=== MATERIAL SUPPLIED ===
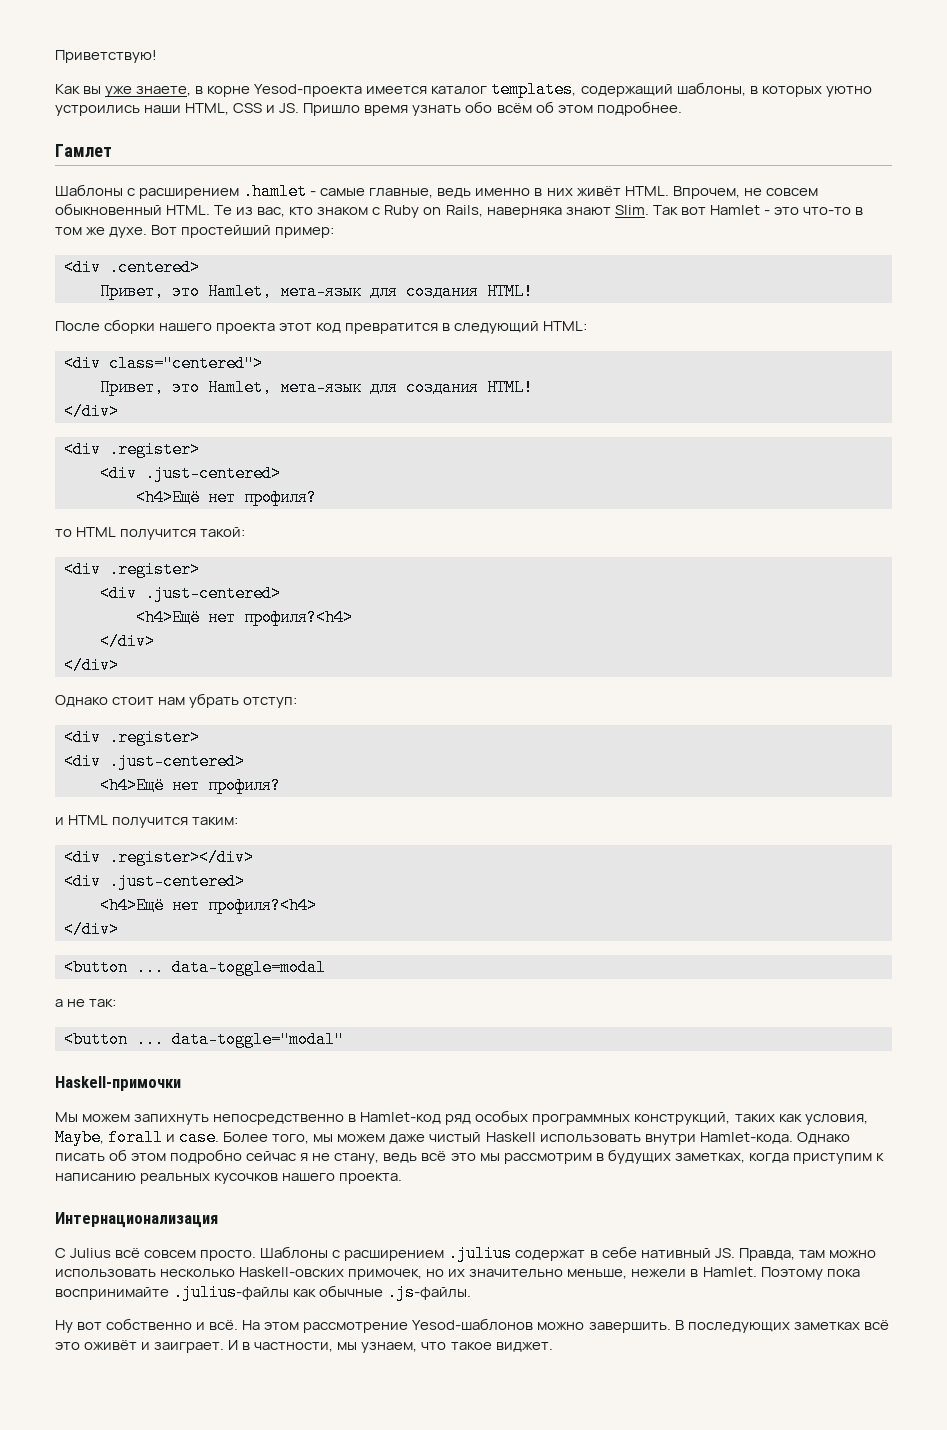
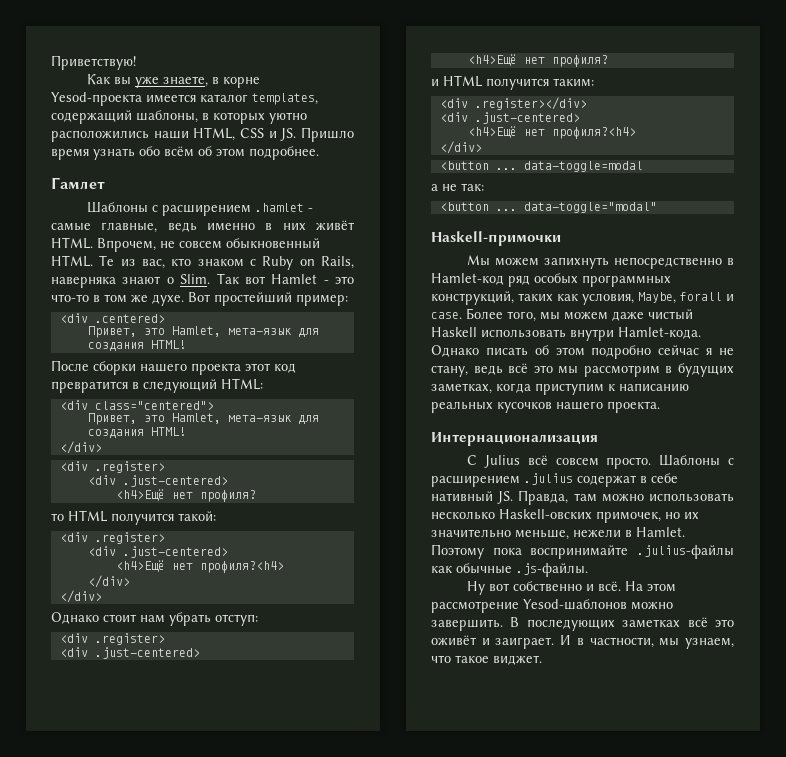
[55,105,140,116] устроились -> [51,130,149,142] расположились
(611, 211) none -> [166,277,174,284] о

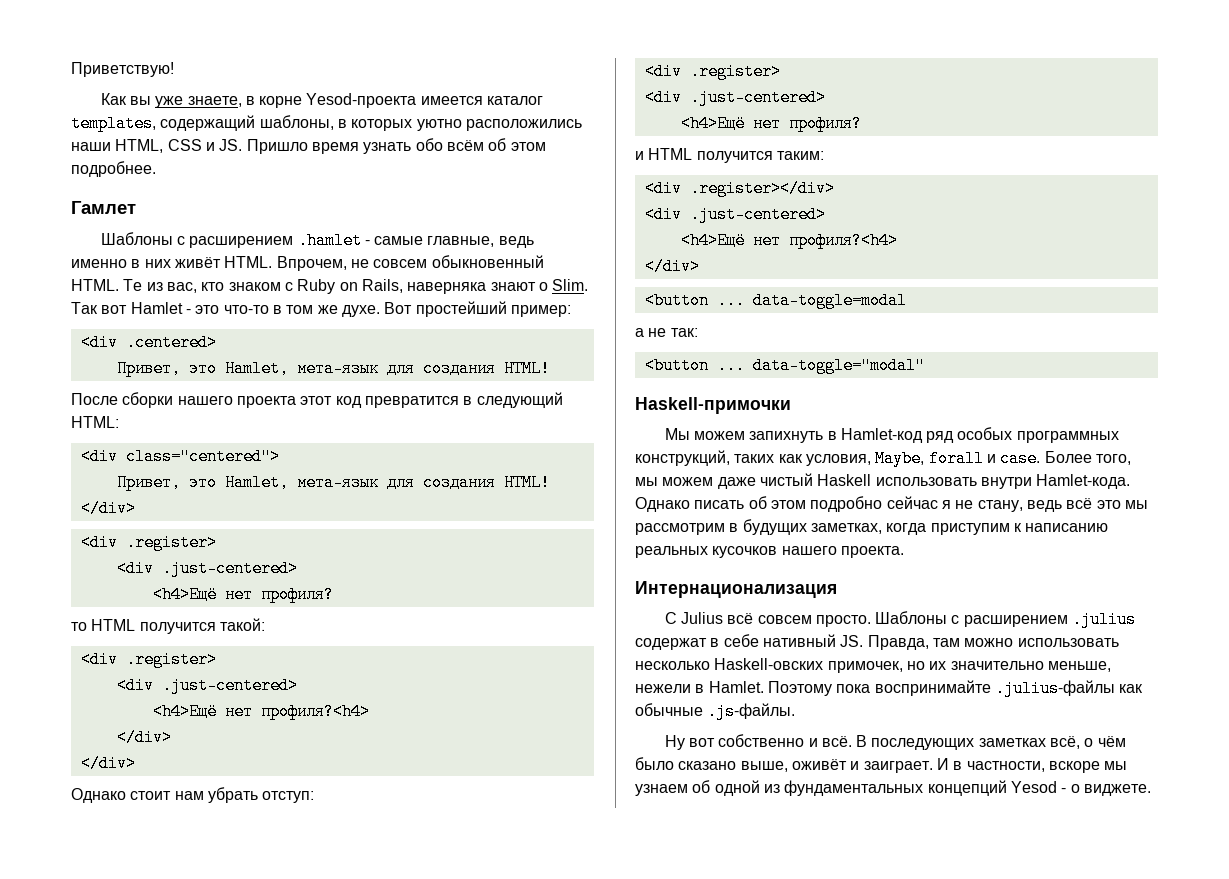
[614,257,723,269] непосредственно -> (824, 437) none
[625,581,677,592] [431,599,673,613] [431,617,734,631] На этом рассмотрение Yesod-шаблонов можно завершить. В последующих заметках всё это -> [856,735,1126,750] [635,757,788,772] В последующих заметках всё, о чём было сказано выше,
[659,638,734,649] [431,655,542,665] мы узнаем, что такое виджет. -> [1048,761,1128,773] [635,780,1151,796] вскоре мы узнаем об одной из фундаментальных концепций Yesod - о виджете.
===
TASK STATEMENT. Wherever the string "Yesod" occurs in the entries, copy that whole line.

OUTPUT OF THE EXERCISE.
[625,581,677,592] [431,599,673,613] [431,617,734,631] На этом рассмотрение Yesod-шаблонов можно завершить. В последующих заметках всё это -> [856,735,1126,750] [635,757,788,772] В последующих заметках всё, о чём было сказано выше,
[659,638,734,649] [431,655,542,665] мы узнаем, что такое виджет. -> [1048,761,1128,773] [635,780,1151,796] вскоре мы узнаем об одной из фундаментальных концепций Yesod - о виджете.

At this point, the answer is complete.